> **Work to be completed**: Unless it is a picture, every line from the start of the entries through the line with "solid #c9d1dc; background:linear-gradient(#fdfdfe,#eef2f7);" must be retyped exactly.

● ● ● ●

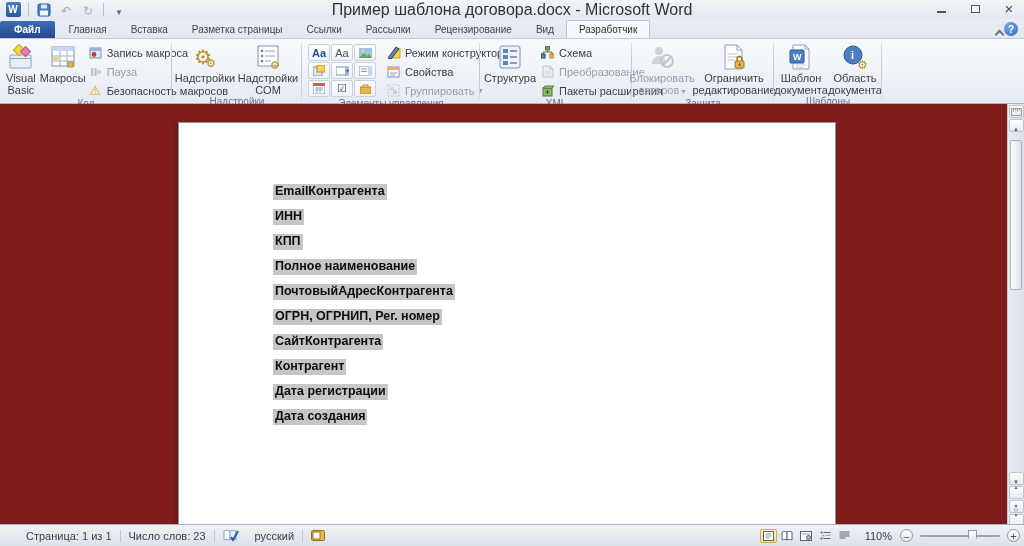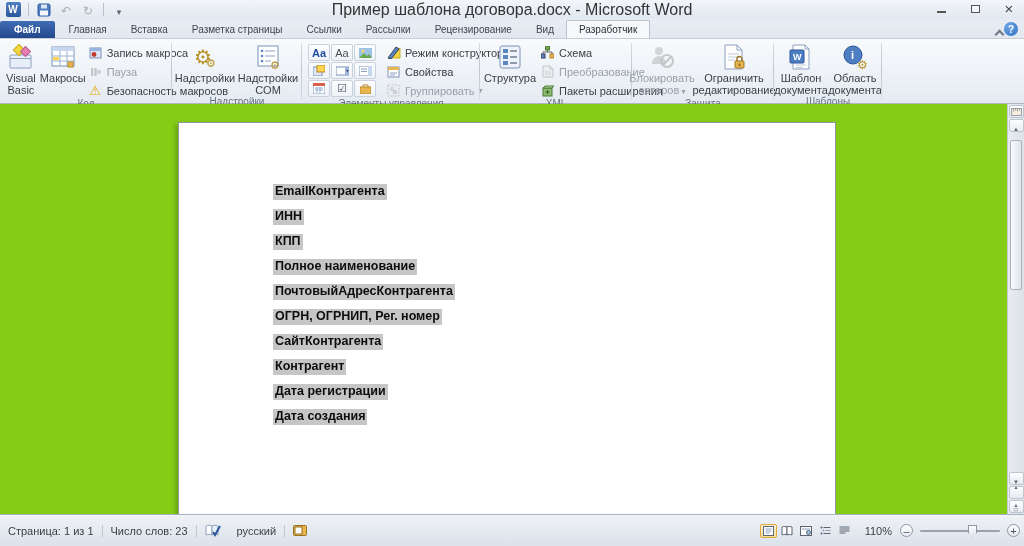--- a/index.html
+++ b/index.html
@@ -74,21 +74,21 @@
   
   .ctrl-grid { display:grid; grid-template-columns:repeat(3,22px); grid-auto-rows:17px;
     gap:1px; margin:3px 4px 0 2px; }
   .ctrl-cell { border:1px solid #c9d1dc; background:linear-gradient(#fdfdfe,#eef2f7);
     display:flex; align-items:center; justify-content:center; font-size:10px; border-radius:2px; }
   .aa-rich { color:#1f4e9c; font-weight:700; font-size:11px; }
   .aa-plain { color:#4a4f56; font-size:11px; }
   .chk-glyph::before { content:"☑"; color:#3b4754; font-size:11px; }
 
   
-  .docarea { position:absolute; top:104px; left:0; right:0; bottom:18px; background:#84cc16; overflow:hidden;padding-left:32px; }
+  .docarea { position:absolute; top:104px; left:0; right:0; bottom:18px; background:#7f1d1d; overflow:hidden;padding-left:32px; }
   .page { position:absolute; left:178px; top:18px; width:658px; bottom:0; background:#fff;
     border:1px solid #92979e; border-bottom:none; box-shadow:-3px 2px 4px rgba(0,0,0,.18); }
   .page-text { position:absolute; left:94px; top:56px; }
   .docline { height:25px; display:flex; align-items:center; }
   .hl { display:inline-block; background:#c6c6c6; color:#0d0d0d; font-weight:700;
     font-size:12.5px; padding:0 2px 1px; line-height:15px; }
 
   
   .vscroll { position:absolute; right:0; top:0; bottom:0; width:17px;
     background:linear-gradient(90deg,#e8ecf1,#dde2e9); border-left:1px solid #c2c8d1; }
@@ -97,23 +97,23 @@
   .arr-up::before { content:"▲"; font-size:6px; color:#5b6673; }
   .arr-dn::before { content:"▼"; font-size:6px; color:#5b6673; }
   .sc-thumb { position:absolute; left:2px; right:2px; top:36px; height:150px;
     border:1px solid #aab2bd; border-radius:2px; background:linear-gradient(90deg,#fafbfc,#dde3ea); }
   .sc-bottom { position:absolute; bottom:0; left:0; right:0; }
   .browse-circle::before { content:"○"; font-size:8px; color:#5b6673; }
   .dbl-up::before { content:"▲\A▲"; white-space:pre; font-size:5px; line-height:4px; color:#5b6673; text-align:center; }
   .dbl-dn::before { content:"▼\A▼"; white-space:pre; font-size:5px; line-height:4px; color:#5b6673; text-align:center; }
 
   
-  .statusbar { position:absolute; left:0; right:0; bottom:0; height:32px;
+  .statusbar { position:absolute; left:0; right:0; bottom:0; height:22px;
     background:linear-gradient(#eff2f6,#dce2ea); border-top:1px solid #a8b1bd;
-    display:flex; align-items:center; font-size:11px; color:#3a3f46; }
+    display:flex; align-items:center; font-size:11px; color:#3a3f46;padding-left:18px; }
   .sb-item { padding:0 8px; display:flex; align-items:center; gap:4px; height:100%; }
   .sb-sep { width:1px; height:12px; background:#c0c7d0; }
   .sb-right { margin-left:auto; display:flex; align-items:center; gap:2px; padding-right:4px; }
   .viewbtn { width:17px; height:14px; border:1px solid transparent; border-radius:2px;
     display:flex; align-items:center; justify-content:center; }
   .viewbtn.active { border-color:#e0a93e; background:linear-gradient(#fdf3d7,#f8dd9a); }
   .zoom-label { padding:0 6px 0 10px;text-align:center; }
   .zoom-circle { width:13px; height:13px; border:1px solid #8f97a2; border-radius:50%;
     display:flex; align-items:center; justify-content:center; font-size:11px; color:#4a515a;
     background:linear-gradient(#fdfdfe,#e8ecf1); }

● ● ● ●

> **Answer to this task**:
--- a/index.html
+++ b/index.html
@@ -74,21 +74,21 @@
   
   .ctrl-grid { display:grid; grid-template-columns:repeat(3,22px); grid-auto-rows:17px;
     gap:1px; margin:3px 4px 0 2px; }
   .ctrl-cell { border:1px solid #c9d1dc; background:linear-gradient(#fdfdfe,#eef2f7);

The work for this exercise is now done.